Before the show went on air, the channel’s marketing team stressed that this Mahabharat, the latest television adaptation of the epic, would tell the Mahabharata from Krishna’s point of view, and specifically target the country’s youth, who are presumably in need of divine direction. Accordingly, even though Krishna is absent from the early stages of the plot, which pre-date his birth, he appears on screen to recite a concluding monologue. This Krishna, played by Saurabh Raj Jain, is not quite buff like the other male characters on the show, although calling him feminised would be an overstatement. He gives life lessons—not quite along the lines of the Gita’s teachings—on the banks of a river whose water looks suspiciously like plastic sheeting. On occasion, he caresses frolicking bunny rabbits and geese while speaking to the camera.
After each episode airs, these three-minute video lectures are uploaded as “bonus material” on the show’s website and Android app. The titles of the videos include “Lord Krishna introspects about human expectations” and “Lord Krishna introspets [sic] if Dharma can be found in traditions.” In short, Krishna, in this iteration, is a gasbag whose speciality is dealing in platitudes.

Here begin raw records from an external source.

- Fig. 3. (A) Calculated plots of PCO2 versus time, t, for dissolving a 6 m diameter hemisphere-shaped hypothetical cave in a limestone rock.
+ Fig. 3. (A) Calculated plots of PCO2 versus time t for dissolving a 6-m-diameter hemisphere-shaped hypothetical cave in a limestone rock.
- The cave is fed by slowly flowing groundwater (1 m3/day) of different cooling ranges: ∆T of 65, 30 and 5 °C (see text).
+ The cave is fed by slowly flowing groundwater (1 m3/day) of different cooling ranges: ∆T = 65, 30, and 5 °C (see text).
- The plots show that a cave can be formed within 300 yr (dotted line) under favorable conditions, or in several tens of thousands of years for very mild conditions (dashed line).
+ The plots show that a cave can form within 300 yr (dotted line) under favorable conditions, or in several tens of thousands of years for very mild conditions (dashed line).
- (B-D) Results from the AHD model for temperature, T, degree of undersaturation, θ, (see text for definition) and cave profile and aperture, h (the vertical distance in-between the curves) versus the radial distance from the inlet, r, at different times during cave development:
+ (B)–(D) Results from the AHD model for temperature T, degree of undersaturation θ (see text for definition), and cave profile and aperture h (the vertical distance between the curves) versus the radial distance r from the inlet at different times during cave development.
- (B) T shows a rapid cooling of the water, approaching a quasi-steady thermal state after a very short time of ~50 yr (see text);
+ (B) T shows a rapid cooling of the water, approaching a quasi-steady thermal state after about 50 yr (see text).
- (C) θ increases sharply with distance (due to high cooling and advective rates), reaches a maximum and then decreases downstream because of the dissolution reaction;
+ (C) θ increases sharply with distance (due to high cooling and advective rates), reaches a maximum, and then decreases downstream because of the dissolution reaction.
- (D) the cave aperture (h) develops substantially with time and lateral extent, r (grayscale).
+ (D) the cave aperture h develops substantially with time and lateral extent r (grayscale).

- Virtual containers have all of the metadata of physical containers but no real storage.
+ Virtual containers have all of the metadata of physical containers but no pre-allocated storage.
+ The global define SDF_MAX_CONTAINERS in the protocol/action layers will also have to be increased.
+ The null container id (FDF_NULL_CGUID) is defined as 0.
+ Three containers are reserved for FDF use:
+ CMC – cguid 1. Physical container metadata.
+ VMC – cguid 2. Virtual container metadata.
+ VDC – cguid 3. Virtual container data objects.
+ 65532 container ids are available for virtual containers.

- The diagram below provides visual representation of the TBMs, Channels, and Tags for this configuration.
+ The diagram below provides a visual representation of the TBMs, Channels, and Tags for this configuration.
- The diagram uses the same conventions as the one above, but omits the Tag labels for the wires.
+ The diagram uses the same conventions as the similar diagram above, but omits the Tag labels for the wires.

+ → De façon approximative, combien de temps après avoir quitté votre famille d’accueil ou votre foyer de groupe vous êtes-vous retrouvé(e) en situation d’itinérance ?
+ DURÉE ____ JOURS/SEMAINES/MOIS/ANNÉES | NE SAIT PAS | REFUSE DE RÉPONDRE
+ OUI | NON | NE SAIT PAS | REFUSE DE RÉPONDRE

He smiles a lot, perhaps to hoodwink us into forgiving his babble. Like many professionals from the self-help industry, he seems unconvinced by his own words. But the strategy has succeeded with its intended audience. The press has declared the show, which airs every weeknight on Star Plus, an emphatic success. Television ratings are a murky business at the best of times, but reports indicate that this show has bettered even the incandescently popular reality show Bigg Boss.
Ratings aside, this Mahabharat doesn’t make for easy watching. It is bloated, testosterone-heavy, and starved of moral complexity. Most of all, its eagerness to be contemporary is unsettling. From September 2013, it took seven months and innumerable episodes to work up to what was advertised as the show’s pivotal moment—the dice game between the Pandavas and the Kauravas, in which the former gamble away their wealth, their kingdom and eventually their wife, Draupadi. In the run-up to the show’s launch, Star Plus ran a hugely popular advertisement centered around Draupadi. She screams into the camera, vengeful and aggrieved, as the dice game proceeds in the background. A gravelly-voiced narrator signs off with, “Iske maryaada se mat khelo” (Don’t mess with her dignity). The Mahabharata, we are told in an annotation attached to the Youtube advertisement—in case it needed amplification—is a “saga of what happens when society treats its women with disrespect.” Welcome, in short, to the post-16 December Mahabharat.
This isn’t the first television show to try to engage the audience of its time. It isn’t even the first Mahabharat to do so. The state-backed Mahabharat that premiered on Doordarshan in 1988 was also a product of its time. It entered a television market with no real competition; it played just after the resounding success of Ramanand Sagar’s adaptation of the Ramayana for the same channel; and aired just when Indian television found its first set of non-elite watchers. It was a powerhouse production. The screenplay and dialogue was written by the renowned Urdu poet Rahi Masoom Raza. Its concept was developed by Pandit Narendra Sharma, the man behind All India Radio’s entertainment programme Vividh Bharati.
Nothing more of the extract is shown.